▸ **ASSIGNMENT**: Check every line below for the word "made" and copy the ones that have it.

▸ **Recorded data**:
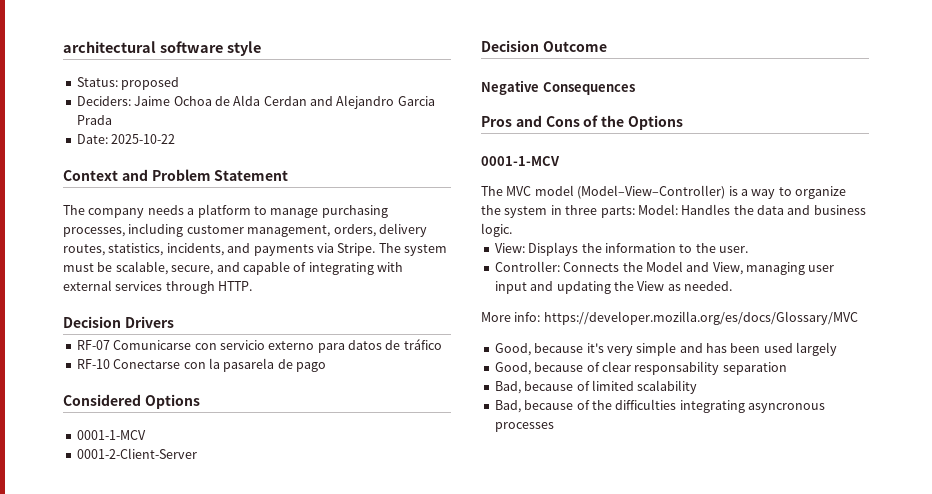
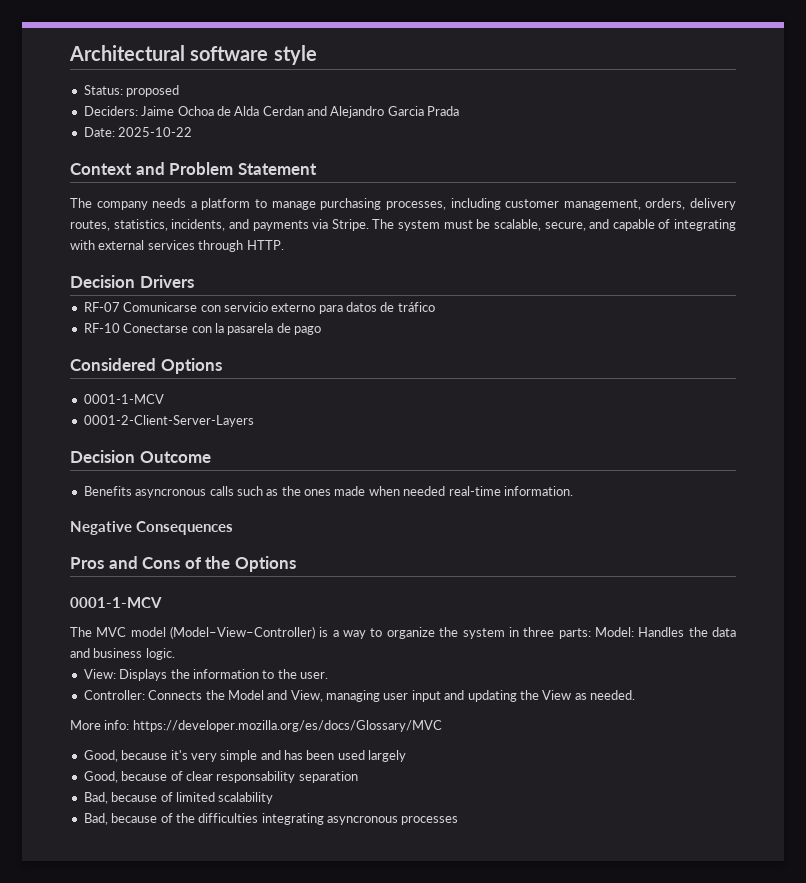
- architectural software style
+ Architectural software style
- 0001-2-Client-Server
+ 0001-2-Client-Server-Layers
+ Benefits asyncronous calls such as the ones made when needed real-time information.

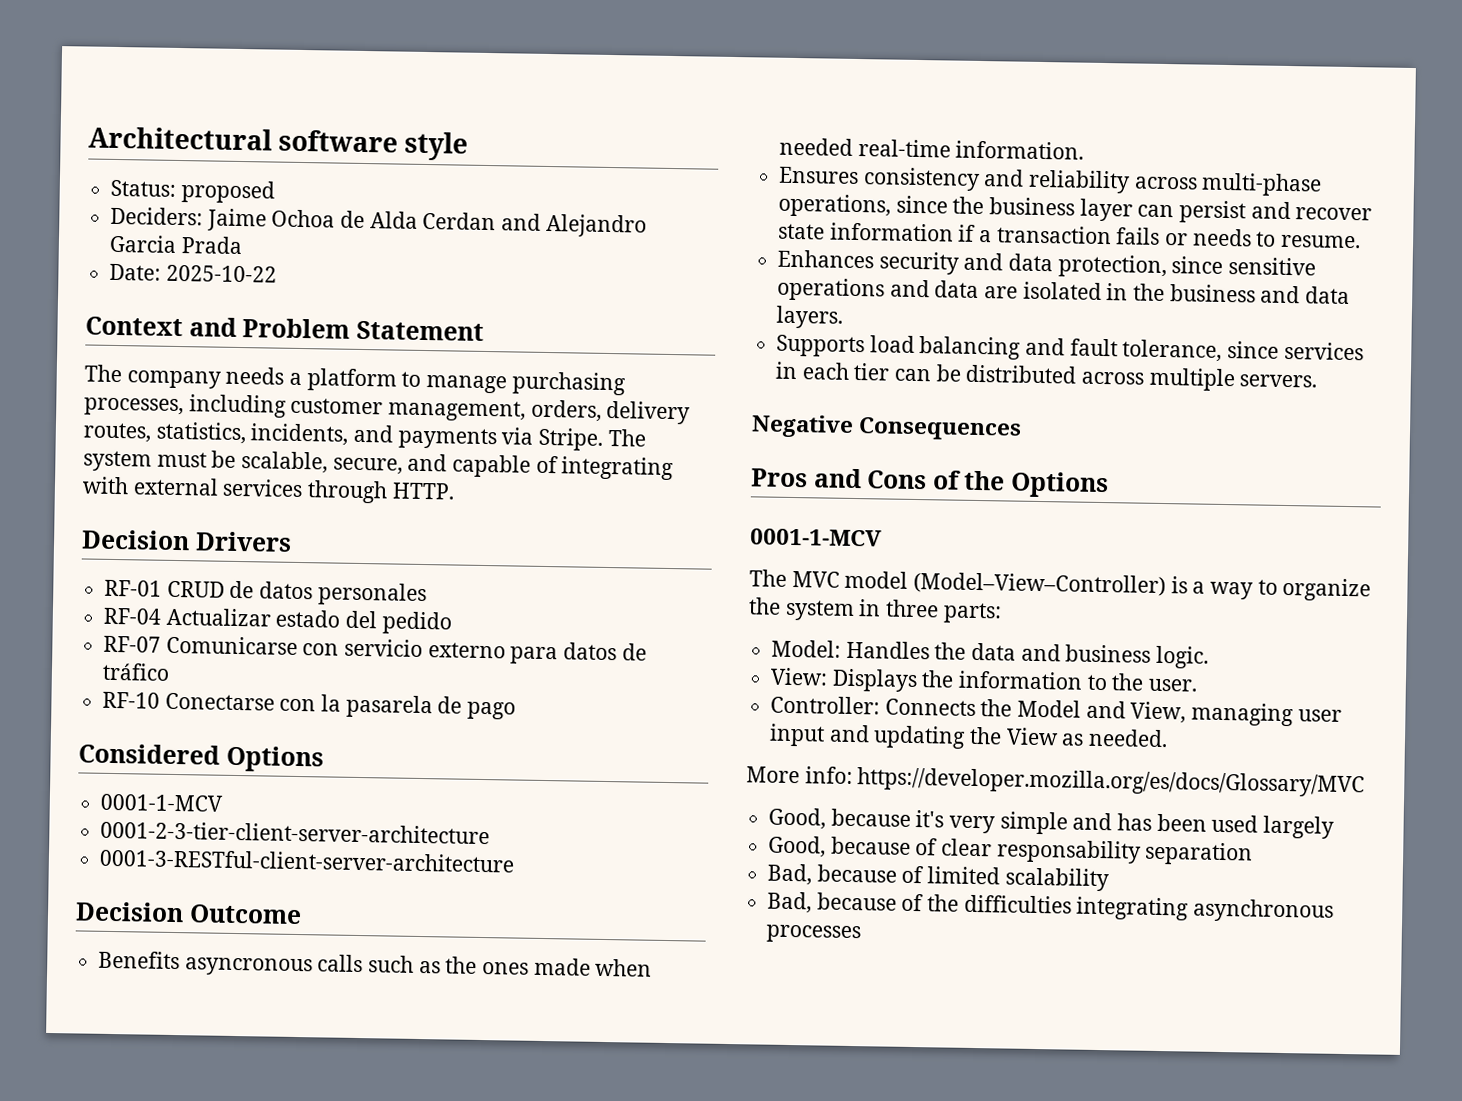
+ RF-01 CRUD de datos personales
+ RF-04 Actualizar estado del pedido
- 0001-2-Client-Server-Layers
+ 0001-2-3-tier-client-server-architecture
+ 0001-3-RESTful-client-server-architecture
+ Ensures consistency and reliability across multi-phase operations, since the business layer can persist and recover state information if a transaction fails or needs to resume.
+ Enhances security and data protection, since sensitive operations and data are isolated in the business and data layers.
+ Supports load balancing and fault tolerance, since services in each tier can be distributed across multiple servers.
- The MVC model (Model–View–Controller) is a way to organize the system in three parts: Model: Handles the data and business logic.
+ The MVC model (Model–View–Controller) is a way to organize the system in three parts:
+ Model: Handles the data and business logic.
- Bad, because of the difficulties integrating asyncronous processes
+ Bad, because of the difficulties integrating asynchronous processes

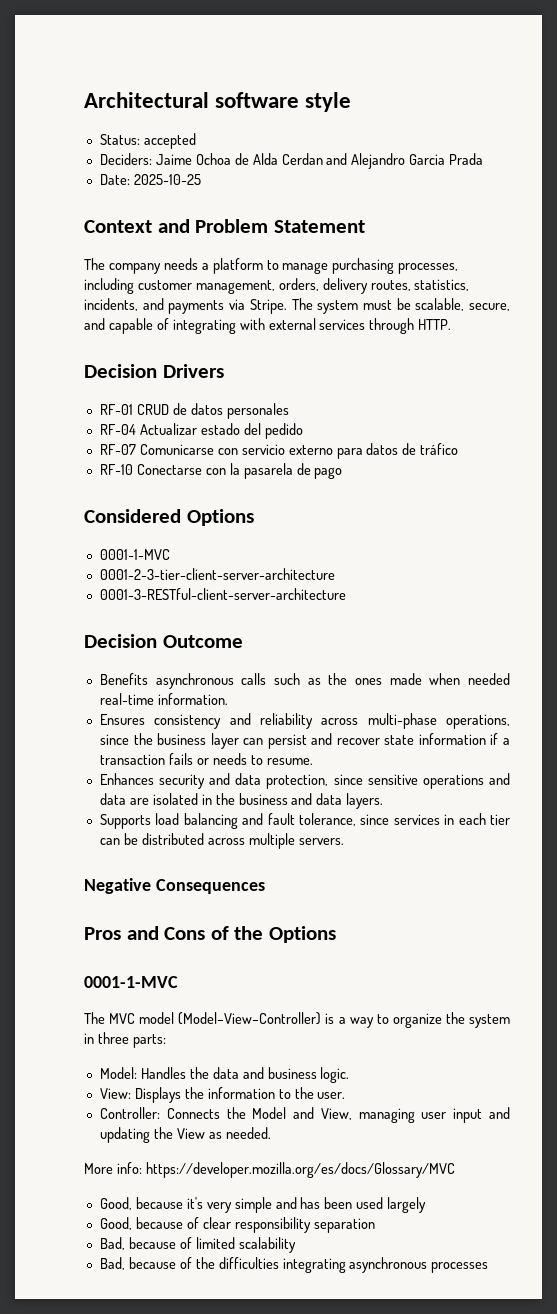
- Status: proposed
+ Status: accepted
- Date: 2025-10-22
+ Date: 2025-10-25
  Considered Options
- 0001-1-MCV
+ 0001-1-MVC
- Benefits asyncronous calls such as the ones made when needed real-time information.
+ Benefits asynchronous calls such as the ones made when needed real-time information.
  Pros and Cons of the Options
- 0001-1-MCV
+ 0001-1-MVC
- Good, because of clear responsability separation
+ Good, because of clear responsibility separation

▸ **RESULT FOR THIS EXERCISE**:
+ Benefits asyncronous calls such as the ones made when needed real-time information.
- Benefits asyncronous calls such as the ones made when needed real-time information.
+ Benefits asynchronous calls such as the ones made when needed real-time information.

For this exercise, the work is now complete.